Wading Down the North Fork

Meet the North Fork of Yellowleaf Creek! With its headwaters along Highway 41, this Coosa River skinny water flows to Columbiana–where it meets its South Fork at the confluence of Yellowleaf Creek. The North Fork of Yellowleaf Creek flows nearby our office, and when our team needs a break, we can always count on a calm trek along the banks of the creek to fulfill that need. The North Fork contains a lot of hidden treasures like the Dunnavant Valley Greenway as well as the Shelby County Sports Blast! There are several branching trails along the Greenway that offer recreation options such as trail running, but a picnic area may also support peaceful outings with your family. Given the proximity of this creek to our office, we hold a deep appreciation for what it offers and want nothing more than to advocate for its future.

In the past year, our team has discovered a few potential threats to the creek. This began in December of 2020 when one of our board members noticed somethig fishy in the creek. Our team discovered large amounts of sediment-filled stormwater entering the creek from a housing development’s construction site. Sediment entering a waterway can decrease the viability of aquatic life, increase erosion, alter natural flow, and also degrade the aesthetic and recreational quality of the area. Needless to say, we were shocked to see such high volumes of sediment entering the creek, and we knew that we had something big taking place. We filed our complaint with ADEM to see if the situation would cease, but as time went on the situation only worsened. Fortunately, we can collect our own water quality data, and this is exactly what our team did on several outings either during rain events or shortly after by wading through the creek to collect turbidity samples. Fast forward to June 16th of this year, and we filed a Notice of Intent to Sue against Newcastle Homes for ongoing construction stormwater violations. Six months later and we are still seeing violations and collecting data to hold polluters accountable and make sure that the Clean Water Act is enforced.

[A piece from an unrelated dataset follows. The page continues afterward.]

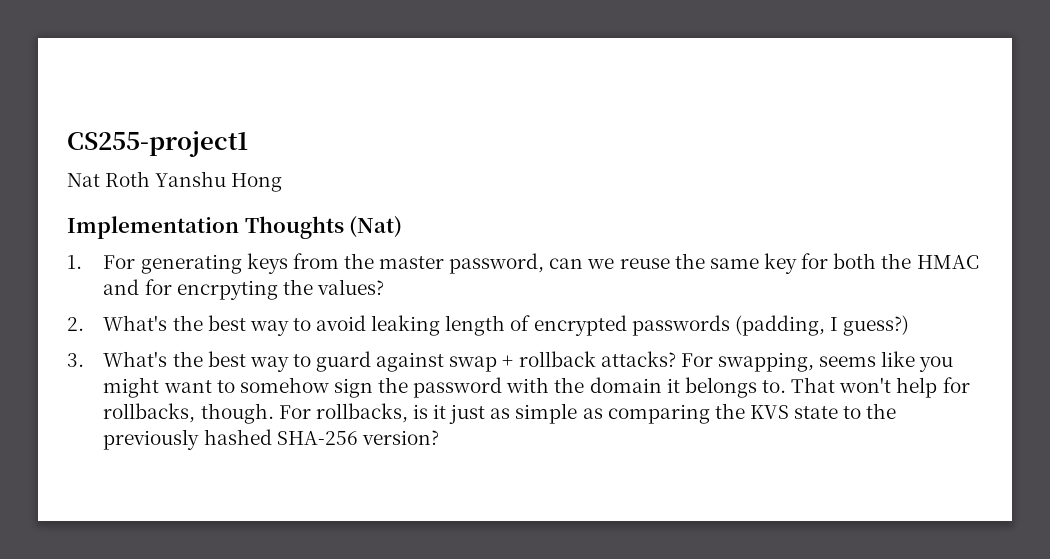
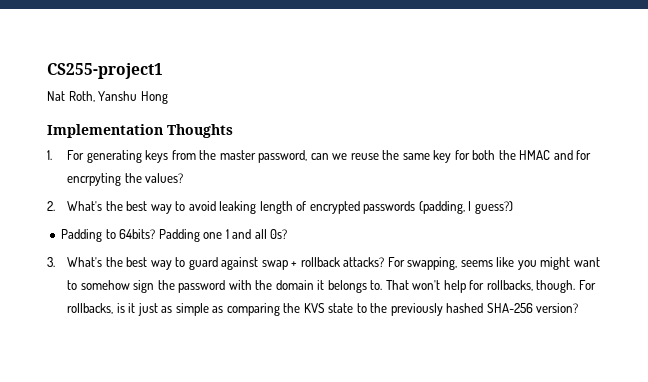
[105,171,151,187] Roth -> [68,91,95,102] Roth,
[349,216,403,238] (Nat) -> (233, 131) none
(910, 325) none -> [61,229,288,242] // Padding to 64bits? Padding one 1 and all 0s?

In addition to sedimentation, our Swim Guide program helped us identify bacteria issues that the North Fork of Yellowleaf Creek faces as well. The creek was added to our 2021 Swim Guide program. Early into the 15 week-long sampling program it quickly caught our attention that this important little tributary was getting consistent red alerts. For context, in Swim Guide a green alert is any sample less than 126 cfu/100ml (coliform forming units), greater than 126 cfu/100ml is yellow, and greater than 235 cfu/100ml is red. With 15 weeks of samples, the North Fork of Yellowleaf Creek had an average E. Coli level of 441.6 cfu/100ml. This is a great example of how Swim Guide can help our organization identify harmful trends throughout the watershed and work towards finding the cause.

With the growth that Shelby County has been seeing over these last few years, the protection of this creek is more important now than ever. As public access increases (Shelby Count has purchased 2 properties to expand the Dunnavant Valley Greenway), North Fork of Yellowleaf Creek will have more space to recreate and enjoy this beautiful little section of the Coosa River watershed. Wouldn’t it be nice to enjoy the water without fear of bacteria issues for your family and pets, or without your favorite fishing hole becoming filled with sediment? People like you help make that easier, being eyes on the water and reporting pollution when you see it.